De l’azote pour booster le maïs

 - Illustration De l’azote pour booster le maïs
Le maïs a une croissance rapide et mobilise des quantités importantes d’éléments nutritifs en peu de jours. Du stade 10 feuilles jusqu’à la floraison, la plante absorbe 4 kg d’azote par jour et par hectare.

Mais avant ce stade de plein développement, le maïs peut être confronté à une faim d’azote. C’est le cas dans les situations fragiles (sols filtrants, pauvres en matière organique, semis précoces en zones pluvieuses…). Il est alors possible d’apporter 30 kg N/ha environ au stade 2-3 feuilles sous forme d’ammonitrate, conseille Arvalis-Institut du végétal. Cet apport azoté permet de booster la culture à un moment de son cycle où les réserves de la graine sont quasiment épuisées et son système racine n’est pas très performant. Bien entendu, cet apport est à réaliser en conditions humides : on estime qu’il faut au minimum 15 mm de pluie pour fondre l’engrais et le faire pénétrer dans le sol. Une pluie après épandage permet aussi de fondre les grains d’engrais tombés dans l’enroulement central des feuilles et qui font craindre aux agriculteurs des brûlures.

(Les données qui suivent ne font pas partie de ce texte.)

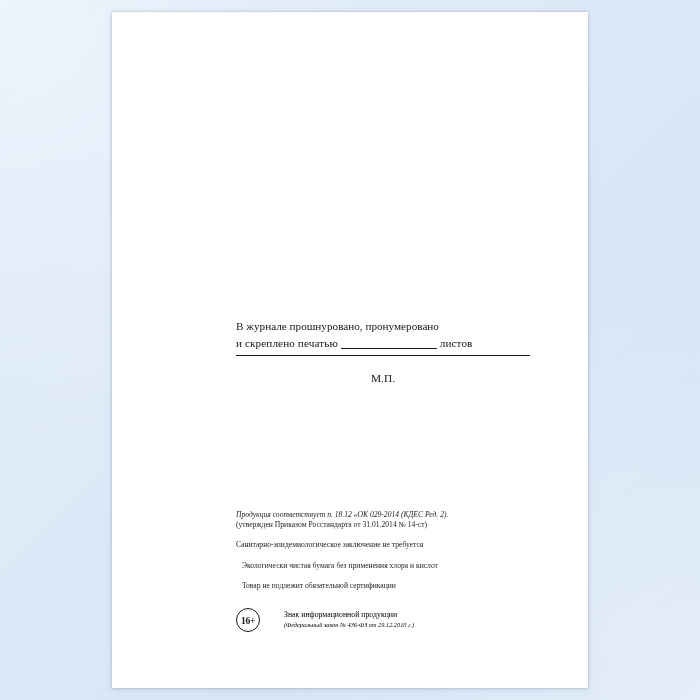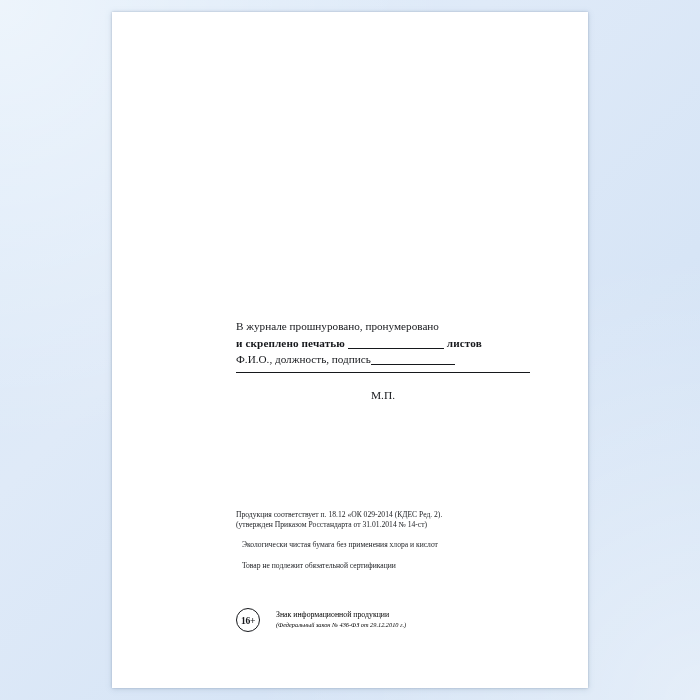--- a/index.html
+++ b/index.html
@@ -45,21 +45,21 @@
     left: 124px;
     top: 306px;
     width: 300px;
     font-size: 11.2px;
     line-height: 16.5px;
     color: #16181c;
   }
   .cert-line {
     white-space: nowrap;
   }
-  .cert-line.l2 { letter-spacing: 0.1px; font-weight: bold; }
+  .cert-line.l2 { letter-spacing: 0.1px; }
   .fill-short {
     display: inline-block;
     width: 96px;
     border-bottom: 1px solid #16181c;
     vertical-align: -2px;
   }
   .fill-tiny {
     display: inline-block;
     width: 26px;
     border-bottom: 1px solid #16181c;
@@ -105,55 +105,57 @@
     color: #1a1c20;
   }
   .legal-p {
     font-size: 7.6px;
     line-height: 10.2px;
     margin: 0 0 8px 0;
     white-space: nowrap;
   }
   .legal-p.tight {
     margin-bottom: 0;
+    font-style: italic;
   }
   .legal-p.italic {
   }
   .legal-p.single {
     margin-bottom: 10px;
   }
   .legal-p.indent {
     padding-left: 6px;
   }
 
   
   .age-row {
     position: absolute;
     left: 124px;
     top: 596px;
     display: flex;
     align-items: flex-start;
-    gap: 16px;
+    gap: 4px;
   }
   .age-badge {
     width: 22px;
     height: 22px;
     border: 1.3px solid #16181c;
     border-radius: 50%;
     display: flex;
     align-items: center;
     justify-content: center;
     font-size: 9.6px;
     font-weight: bold;
     letter-spacing: -0.3px;
     color: #16181c;
     flex: 0 0 auto;
   }
   .age-text {
     padding-top: 2px;
+    margin-left: 20px;
   }
   .age-title {
     font-size: 7.8px;
     line-height: 10px;
     white-space: nowrap;
   }
   .age-sub {
     font-size: 6.3px;
     line-height: 9px;
     font-style: italic;
@@ -169,33 +171,31 @@
     <div class="cert-block">
       <div class="cert-line">В журнале прошнуровано, пронумеровано</div>
 
       <div class="cert-line l2">
         <span>и скреплено печатью</span>
         <span class="fill-short"></span>
         <span>листов</span>
       </div>
 
 
-      <div class="cert-line">
-        <span>Ф.И.О., должность, подпись</span><span class="fill-fio"></span>
-      </div>
 
       <div class="rule-full"></div>
 
       <div class="mp">М.П.</div>
     </div>
 
     <div class="legal-block">
       <div class="legal-p tight">Продукция соответствует п. 18.12 «ОК 029-2014 (КДЕС Ред. 2).</div>
       <div class="legal-p italic single">(утвержден Приказом Росстандарта от 31.01.2014 № 14-ст)</div>
 
+      <div class="legal-p single">Санитарно-эпидемиологическое заключение не требуется</div>
       <div class="legal-p single indent">Экологически чистая бумага без применения хлора и кислот</div>
       <div class="legal-p single indent">Товар не подлежит обязательной сертификации</div>
     </div>
 
     <div class="age-row">
       <div class="age-badge">16+</div>
       <div class="age-text">
         <div class="age-title">Знак информационной продукции</div>
         <div class="age-sub">(Федеральный закон № 436-ФЗ от 29.12.2010 г.)</div>
       </div>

Plus tard en saison, les besoins en azote du maïs deviennent importants après le stade 6-8 feuilles. Un apport d’ammonitrate peut être aussi nécessaire à ce moment, surtout quand la fumure organique de base est du fumier de bovin pailleux apporté tard. On peut aussi rencontrer des faims d’azote avec du lisier de porc épandu par temps sec et dont une partie de l’azote ammoniacal s’est volatilisé du fait d’un enfouissement tardif.